Dal 1° gennaio 2026 è entrata in vigore una nuova modalità di calcolo dell’Isee, in seguito alla Legge di Bilancio 2026, con l’obiettivo di rendere il welfare più aderente ai bisogni delle famiglie e favorire l’accesso alle principali misure di sostegno sociale. La novità riguarda in particolare famiglie con figli a carico, nuclei numerosi e chi accede a prestazioni fondamentali erogate dall’Inps.
Cos’è cambiato e perché
L’Isee, acronimo di Indicatore della situazione economica equivalente, è lo strumento che misura la situazione economica delle famiglie e determina l’accesso a bonus, assegni e prestazioni sociali. Con il nuovo calcolo, l’Inps ha aggiornato i criteri per renderli più favorevoli, soprattutto per le famiglie con figli, aumentando le possibilità di rientrare nei limiti previsti per ricevere aiuti statali.
Uno degli aspetti principali riguarda l’innalzamento delle franchigie sul valore dell’abitazione principale: per la generalità dei nuclei familiari la franchigia sale a 91.500 euro, mentre per le famiglie nelle città metropolitane arriva a 120.000 euro. A queste soglie si aggiungono 2.500 euro extra per ogni figlio convivente successivo al primo.
Il nuovo Isee tiene conto di una scala di equivalenza maggiorata in funzione del numero di figli, rendendo spesso l’indicatore complessivo più basso e quindi favorendo l’accesso ai bonus. Per esempio, una coppia con due figli potrebbe vedere il proprio Isee scendere da circa 23.000 a 17.000 euro, con un effetto positivo diretto sull’importo dell’Assegno Unico Universale, che in tal caso aumenterebbe di circa 90 euro in più al mese per figlio.
Quali prestazioni si possono richiedere con l’Isee
Il nuovo Isee si applica a numerose prestazioni erogate dall’Inps.
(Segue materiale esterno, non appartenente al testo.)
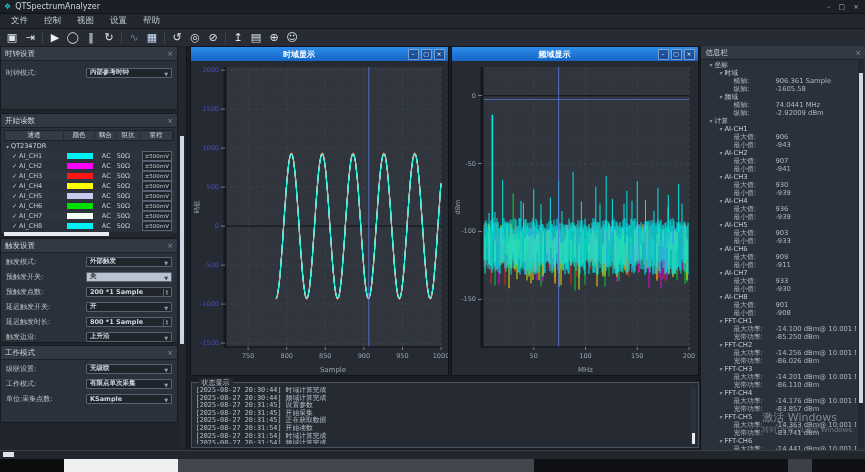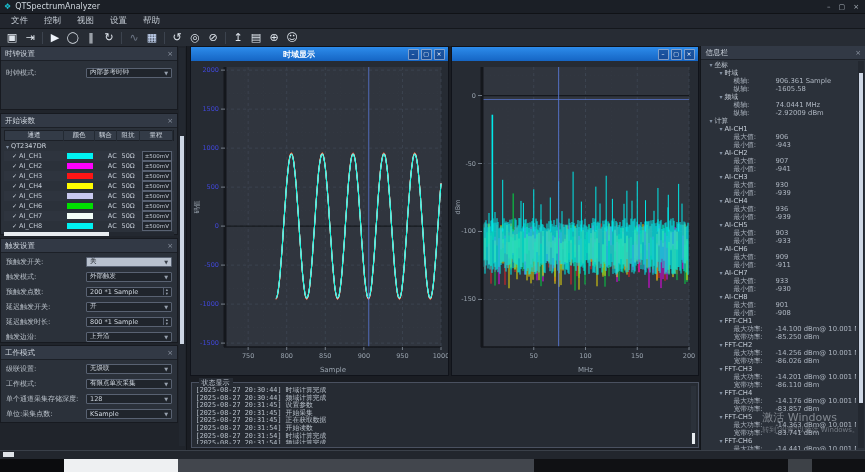--- a/index.html
+++ b/index.html
@@ -433,6 +433,7 @@
 
       <div class="mdiwin" style="left:264px;top:0;width:248px;height:330px;">
         <div class="mdi-t">
+          <span class="mdi-title">频域显示</span>
           <div class="mdi-btns" id="freq-btns">
               <span>–</span>
               <span>▢</span>

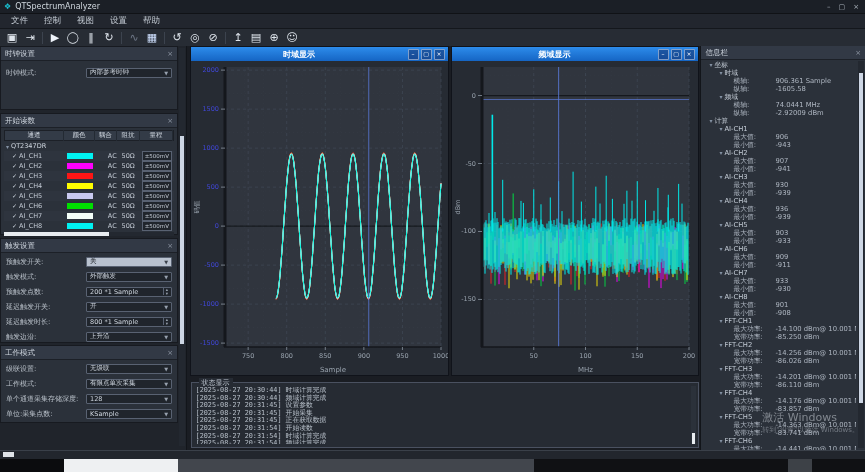--- a/index.html
+++ b/index.html
@@ -32,7 +32,7 @@
   .f-label{font-size:7px;color:#b9c0c9;white-space:nowrap;}
   .f-ctl{margin-left:auto;width:86px;height:10px;box-sizing:border-box;border:1px solid #596272;
          background:#20252c;border-radius:1px;font-size:6.5px;color:#cfd6df;display:flex;
-         align-items:center;padding:0 3px;}
+         align-items:flex-end;padding:0 3px;font-weight:bold;}
   .f-ctl .arr{margin-left:auto;color:#97a1ae;font-size:5px;}
   .f-ctl.light{background:#b9c2cf;color:#1a1d23;}
   .f-ctl.light .arr{color:#3a404a;}

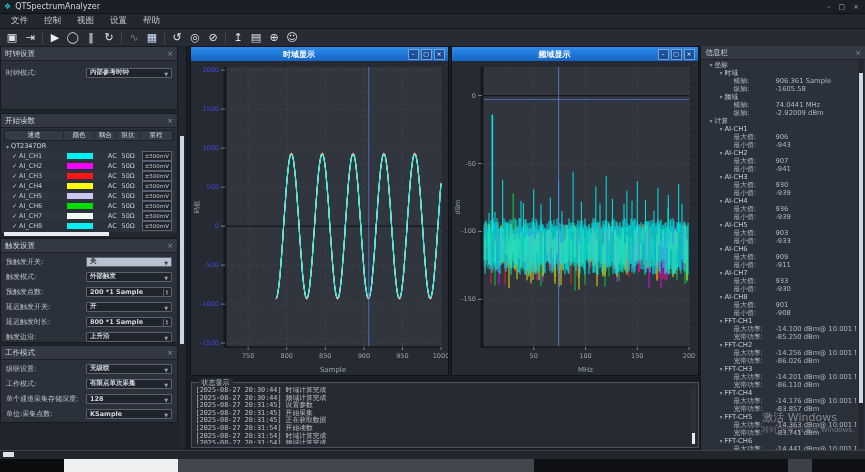--- a/index.html
+++ b/index.html
@@ -48,7 +48,7 @@
   .c-name{width:62px;padding-left:2px;white-space:nowrap;overflow:hidden;}
   .c-color{width:32px;display:flex;justify-content:center;}
   .c-color i{display:block;width:26px;height:6px;}
-  .c-coup{width:22px;text-align:right;}
+  .c-coup{width:22px;text-align:center;}
   .c-imp{width:24px;text-align:center;}
   .c-rng{width:36px;display:flex;justify-content:center;}
   .c-rng span{border:1px solid #596272;background:#20252c;padding:0 2px;height:8px;line-height:8px;font-size:5.5px;display:inline-block;}

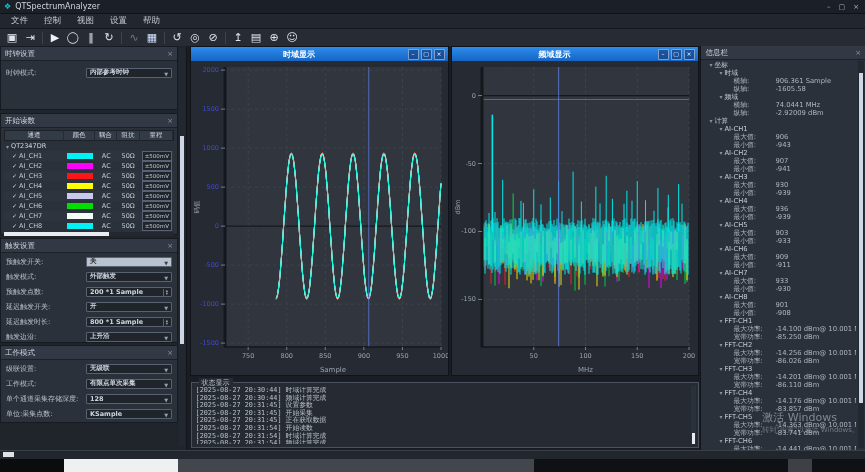--- a/index.html
+++ b/index.html
@@ -49,7 +49,7 @@
   .c-color{width:32px;display:flex;justify-content:center;}
   .c-color i{display:block;width:26px;height:6px;}
   .c-coup{width:22px;text-align:center;}
-  .c-imp{width:24px;text-align:center;}
+  .c-imp{width:24px;text-align:left;}
   .c-rng{width:36px;display:flex;justify-content:center;}
   .c-rng span{border:1px solid #596272;background:#20252c;padding:0 2px;height:8px;line-height:8px;font-size:5.5px;display:inline-block;}
   .dev-row{display:flex;align-items:center;height:10px;color:#d0d7e0;font-size:6.5px;text-align:center;}

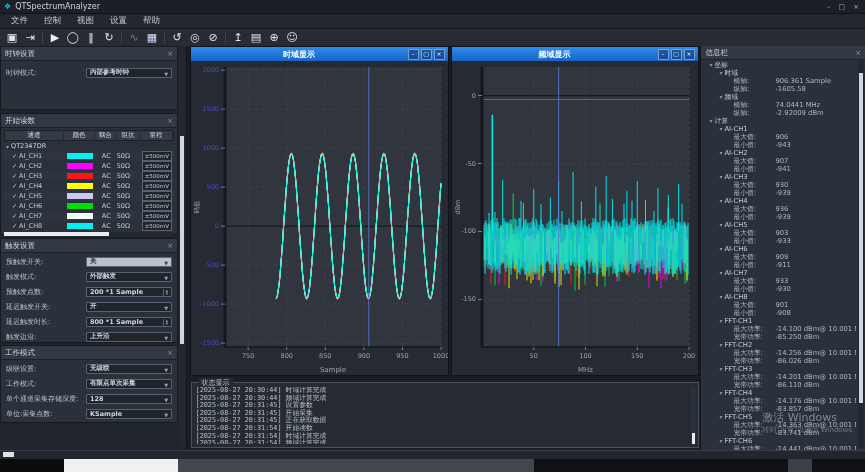--- a/index.html
+++ b/index.html
@@ -280,16 +280,16 @@
         </div>
         <div id="trigger-fields" style="padding-top:1px;">
             <div class="field-row">
+              <span class="f-label">触发模式:</span>
+              <div class="f-ctl">
+                <span>外部触发</span>
+                <span class="arr">▼</span>
+              </div>
+            </div>
+            <div class="field-row">
               <span class="f-label">预触发开关:</span>
               <div class="f-ctl light">
                 <span>关</span>
-                <span class="arr">▼</span>
-              </div>
-            </div>
-            <div class="field-row">
-              <span class="f-label">触发模式:</span>
-              <div class="f-ctl">
-                <span>外部触发</span>
                 <span class="arr">▼</span>
               </div>
             </div>

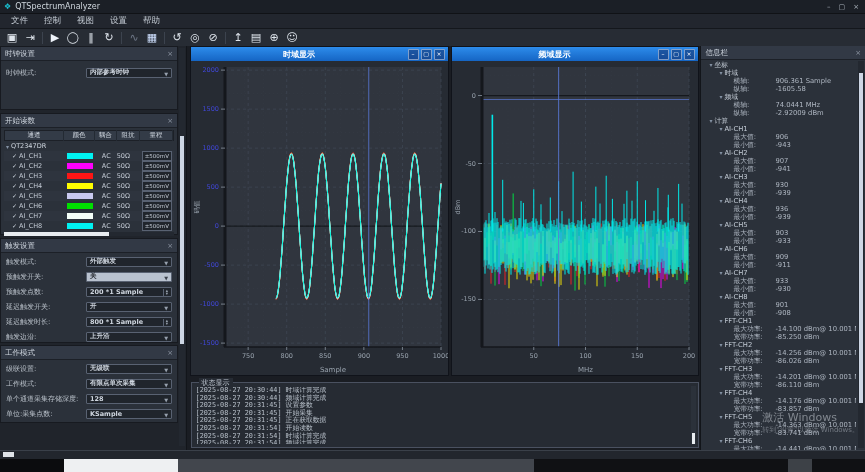--- a/index.html
+++ b/index.html
@@ -347,13 +347,6 @@
               <span class="f-label">工作模式:</span>
               <div class="f-ctl">
                 <span>有限点单次采集</span>
-                <span class="arr">▼</span>
-              </div>
-            </div>
-            <div class="field-row">
-              <span class="f-label">单个通道采集存储深度:</span>
-              <div class="f-ctl">
-                <span>128</span>
                 <span class="arr">▼</span>
               </div>
             </div>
Fra queste ci sono l’Adi, Assegno di inclusione; l’Sfl, Supporto per formazione e lavoro; Assegno unico e universale per figli a carico; il Bonus asilo nido e sostegni domiciliari e quello nuovi nati.
L’Istituto di previdenza sociale ha già aggiornato le procedure informatiche per calcolare automaticamente il nuovo Isee dalle Dichiarazioni sostitutive uniche (Dsu) presentate dal 1° gennaio 2026. Le domande già presentate che risultavano inizialmente non ammissibili verranno riesaminate automaticamente, con il nuovo indicatore senza ulteriori adempimenti da parte dei cittadini.
Per beneficiare delle nuove regole è importante rinnovare la Dsu, se già in possesso di un Isee valido per il 2025. Solo così si potrà ottenere il nuovo valore più favorevole e i bonus collegati.